A Türkmenbashi, dans l’ouest du Turkménistan, le 4 avril 2017. / LAIKA AC/CC BY-SA 2.0

A Achgabat, la capitale turkmène, les voitures de couleur sombre disparaissent. Pour récupérer leurs biens, confisqués par les autorités sur les parkings et emmenés en fourrière, leurs malheureux propriétaires doivent produire un document établi par un garagiste selon lequel ils s’engagent à repeindre leurs véhicules d’une couleur claire « blanche ou argentée ». Aucune loi, ni aucun décret, n’a pourtant entériné la mesure ubuesque qui a filtré à l’extérieur début janvier grâce à des sites étrangers ou hors sol. Le Turkménistan, ex-République soviétique d’Asie centrale, est dirigé depuis 2006 par Gourbangouli Berdimoukhamedov, un autocrate qui aime le blanc et ne tolère aucune voix dissidente.

Selon des témoignages recueillis le 29 décembre 2017 par Azatlyk, la station privée membre du réseau Radio Liberty et financée par le Congrès américain, le nouveau code couleur infligé sur les routes impliquerait des « dépenses considérables » pour les 5 millions d’habitants de ce petit pays situé au bord de la mer Caspienne et cerné par l’Afghanistan, l’Iran, le Kazakhstan et l’Ouzbékistan.

« Cela coûte 7 000 manats [1 677 euros] et d’ici peu le prix augmentera à 11 000 manats, soit mon revenu annuel », déplorait ainsi un résident d’Achgabat, dont le véhicule avait été embarqué la veille. Le 6 janvier, le site Chroniques du Turkménistan a pour sa part affirmé que les exigences des autorités s’étendaient désormais aux véhicules de couleur bleue, rouge ou verte.

Interdictions des vitres teintées et des gris-gris

Ces restrictions, qui s’ajoutent à de sérieuses difficultés économiques, viennent renforcer un arsenal absurde du code de conduite déjà en application. En 2014, les vitres teintées et pare-soleil noirs ont été bannis. En 2015, l’importation de voitures noires a été interdite. Et en octobre 2017, la police routière s’est mise à arrêter les voitures munies de gris-gris que l’on trouve partout dans le monde accrochés aux rétroviseurs. Les conducteurs devaient enlever ces attributs.

Début janvier toujours, une autre loi officieuse est entrée en vigueur, interdisant aux femmes de prendre le volant, sous peine de voir leur véhicule et leur permis de conduite confisqués. Alors qu’en septembre 2017, l’Arabie saoudite a levé l’interdiction faite aux femmes de conduire, le Turkménistan enclenche la marche arrière, devenant ainsi le dernier pays à proscrire la conduite féminine.

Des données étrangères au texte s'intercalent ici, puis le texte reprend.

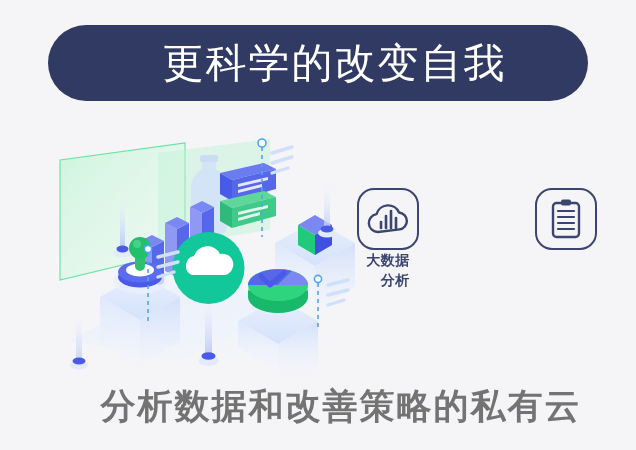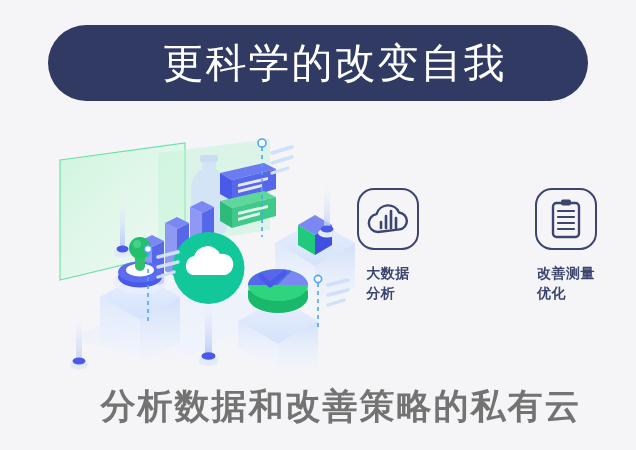--- a/index.html
+++ b/index.html
@@ -41,8 +41,8 @@
   }
   .feature-icon svg{display:block;}
   .feature-label{
-    margin-top:13px;color:#3b4570;font-size:14px;line-height:1.45;
-    text-align:left;font-weight:700;letter-spacing:.5px;
+    color:#3b4570;font-size:14px;line-height:1.45;
+    text-align:right;font-weight:700;letter-spacing:.5px;
     font-family:"DejaVu Sans","Liberation Sans",sans-serif;
   }
 

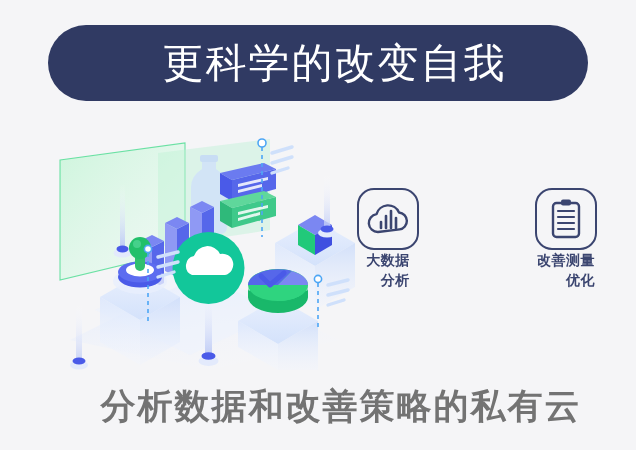--- a/index.html
+++ b/index.html
@@ -274,10 +274,6 @@
           </g>
         </svg>
       </div>
-      <div class="feature-label">
-        <div>改善测量</div>
-        <div>优化</div>
-      </div>
     </div>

Une source du site Informations alternatives du Turkménistan diffusé en russe rapporte que le 5 décembre 2017, le ministre de l’intérieur, Iskander Moulikov, avait commenté des statistiques « officielles » qui rendaient les « femmes responsables de la majorité des accidents de la route » dans le pays. Le président lui aurait alors donné pour mission de « régler le problème ».